What needs to be done -> Your task is to show every line in the listing below that includes "none".

Given data ->
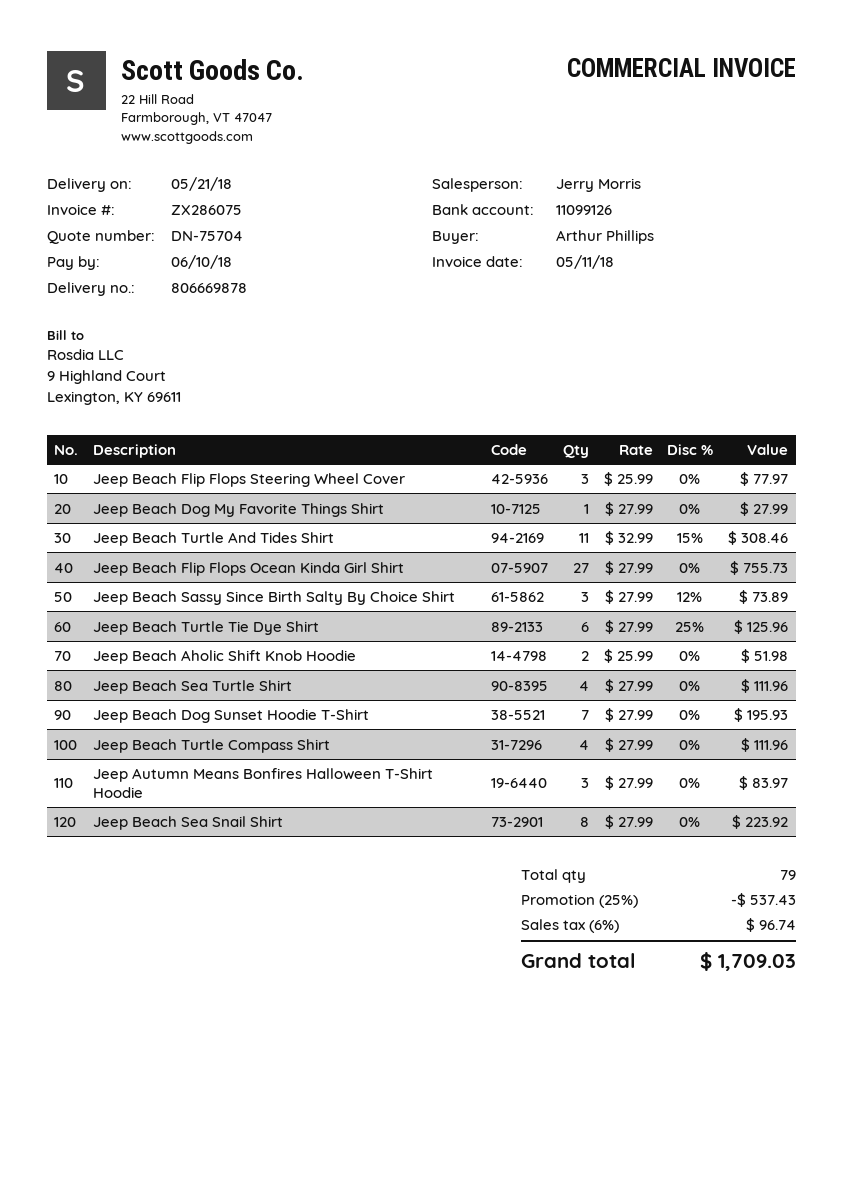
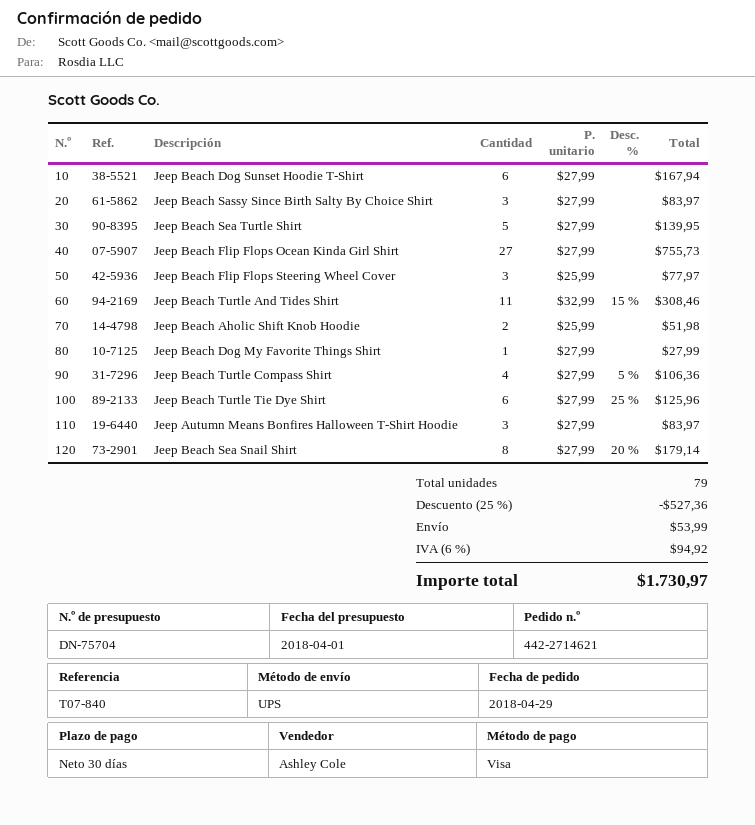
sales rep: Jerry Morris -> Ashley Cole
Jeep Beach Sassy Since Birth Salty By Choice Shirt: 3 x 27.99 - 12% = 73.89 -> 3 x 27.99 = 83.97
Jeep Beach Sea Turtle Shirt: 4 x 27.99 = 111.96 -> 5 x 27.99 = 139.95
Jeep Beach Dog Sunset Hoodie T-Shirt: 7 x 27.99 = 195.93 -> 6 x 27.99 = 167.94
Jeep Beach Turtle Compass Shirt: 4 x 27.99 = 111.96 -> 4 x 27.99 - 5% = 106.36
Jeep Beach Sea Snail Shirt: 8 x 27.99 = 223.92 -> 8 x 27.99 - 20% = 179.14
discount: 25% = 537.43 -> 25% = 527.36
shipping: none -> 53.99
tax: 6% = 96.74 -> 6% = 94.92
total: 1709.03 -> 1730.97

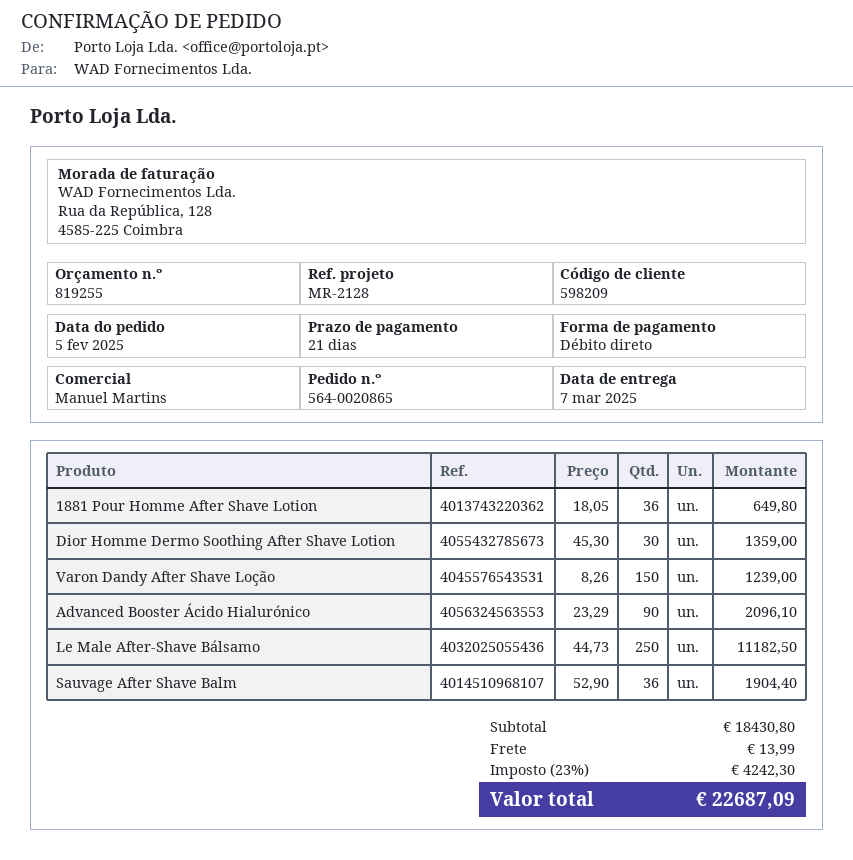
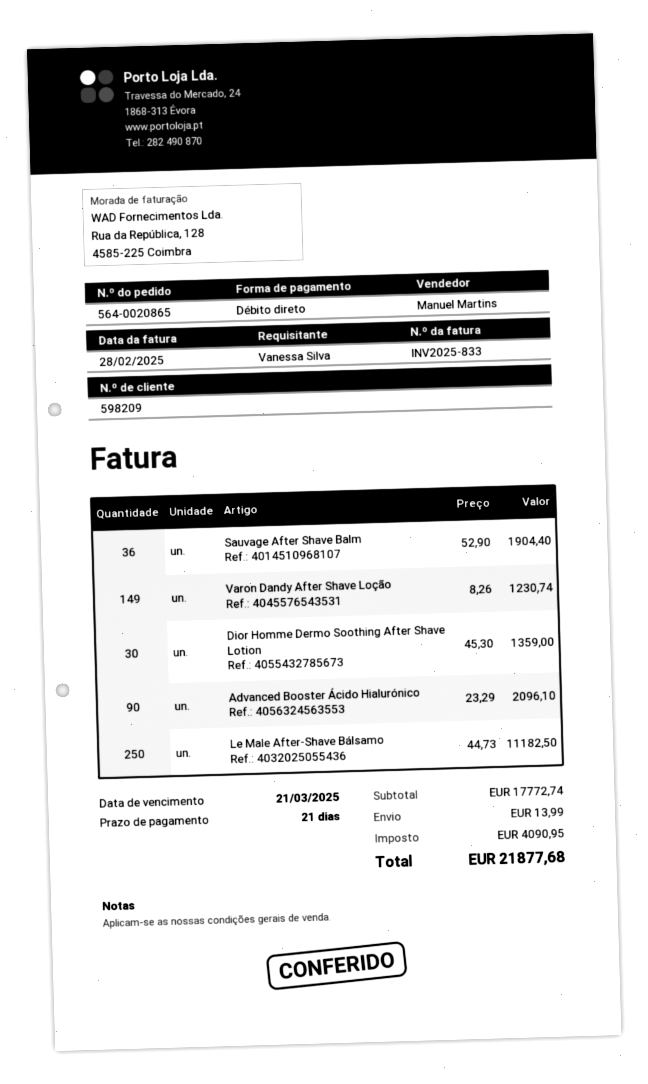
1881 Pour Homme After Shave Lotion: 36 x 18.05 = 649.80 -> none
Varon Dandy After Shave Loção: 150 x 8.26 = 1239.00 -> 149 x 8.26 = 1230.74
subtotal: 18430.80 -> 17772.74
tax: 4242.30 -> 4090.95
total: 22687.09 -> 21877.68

Output below ->
shipping: none -> 53.99
1881 Pour Homme After Shave Lotion: 36 x 18.05 = 649.80 -> none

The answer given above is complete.